→ What you have to do: Your answer should be the lines of the data below that contain "spacing".

→ Entries provided:
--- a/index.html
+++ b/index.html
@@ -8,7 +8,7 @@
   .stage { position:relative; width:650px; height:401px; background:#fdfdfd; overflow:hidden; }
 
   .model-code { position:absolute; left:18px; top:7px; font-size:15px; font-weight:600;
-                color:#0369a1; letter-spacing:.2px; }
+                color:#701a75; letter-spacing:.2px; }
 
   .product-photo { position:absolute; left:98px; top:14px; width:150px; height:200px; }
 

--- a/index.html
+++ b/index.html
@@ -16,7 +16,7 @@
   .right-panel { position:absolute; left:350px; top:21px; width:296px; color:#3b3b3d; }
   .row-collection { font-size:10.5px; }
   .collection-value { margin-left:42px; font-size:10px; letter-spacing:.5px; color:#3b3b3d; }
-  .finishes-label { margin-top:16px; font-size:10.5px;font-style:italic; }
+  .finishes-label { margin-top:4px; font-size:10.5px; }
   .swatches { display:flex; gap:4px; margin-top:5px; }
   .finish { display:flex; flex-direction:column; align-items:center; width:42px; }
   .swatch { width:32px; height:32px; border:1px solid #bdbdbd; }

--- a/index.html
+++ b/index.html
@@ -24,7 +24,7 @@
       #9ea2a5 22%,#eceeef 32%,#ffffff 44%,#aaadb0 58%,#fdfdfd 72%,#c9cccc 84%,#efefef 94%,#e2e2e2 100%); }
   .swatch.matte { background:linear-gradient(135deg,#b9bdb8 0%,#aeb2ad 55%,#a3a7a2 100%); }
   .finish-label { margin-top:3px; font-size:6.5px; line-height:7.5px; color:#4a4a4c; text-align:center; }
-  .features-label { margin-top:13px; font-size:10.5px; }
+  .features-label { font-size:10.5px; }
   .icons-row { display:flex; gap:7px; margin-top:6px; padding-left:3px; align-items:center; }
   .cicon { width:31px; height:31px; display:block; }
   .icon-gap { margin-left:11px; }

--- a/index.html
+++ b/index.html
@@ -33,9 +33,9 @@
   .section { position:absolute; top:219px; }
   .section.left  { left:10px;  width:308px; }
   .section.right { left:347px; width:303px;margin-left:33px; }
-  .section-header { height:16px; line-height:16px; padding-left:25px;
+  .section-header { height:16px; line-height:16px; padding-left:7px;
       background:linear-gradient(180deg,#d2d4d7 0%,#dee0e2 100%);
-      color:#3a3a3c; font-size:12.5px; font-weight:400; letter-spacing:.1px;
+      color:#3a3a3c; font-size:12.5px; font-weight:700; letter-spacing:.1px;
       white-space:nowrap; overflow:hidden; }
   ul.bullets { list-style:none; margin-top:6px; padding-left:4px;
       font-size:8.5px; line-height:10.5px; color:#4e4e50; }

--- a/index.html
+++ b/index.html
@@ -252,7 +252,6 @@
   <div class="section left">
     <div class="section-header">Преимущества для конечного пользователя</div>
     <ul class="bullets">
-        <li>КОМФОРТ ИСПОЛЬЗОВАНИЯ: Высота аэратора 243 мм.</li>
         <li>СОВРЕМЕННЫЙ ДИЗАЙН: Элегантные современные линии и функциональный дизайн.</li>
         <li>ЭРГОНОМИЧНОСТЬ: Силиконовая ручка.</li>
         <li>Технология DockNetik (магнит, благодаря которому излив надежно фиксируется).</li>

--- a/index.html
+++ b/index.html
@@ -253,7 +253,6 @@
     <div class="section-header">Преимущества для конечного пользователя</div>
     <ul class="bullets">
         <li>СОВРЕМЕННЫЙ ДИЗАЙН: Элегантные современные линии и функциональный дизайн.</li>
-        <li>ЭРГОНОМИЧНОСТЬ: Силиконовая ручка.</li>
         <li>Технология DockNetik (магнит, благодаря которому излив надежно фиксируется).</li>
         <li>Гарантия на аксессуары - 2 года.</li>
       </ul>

→ Result of this task:
-                color:#0369a1; letter-spacing:.2px; }
+                color:#701a75; letter-spacing:.2px; }
   .collection-value { margin-left:42px; font-size:10px; letter-spacing:.5px; color:#3b3b3d; }
-      color:#3a3a3c; font-size:12.5px; font-weight:400; letter-spacing:.1px;
+      color:#3a3a3c; font-size:12.5px; font-weight:700; letter-spacing:.1px;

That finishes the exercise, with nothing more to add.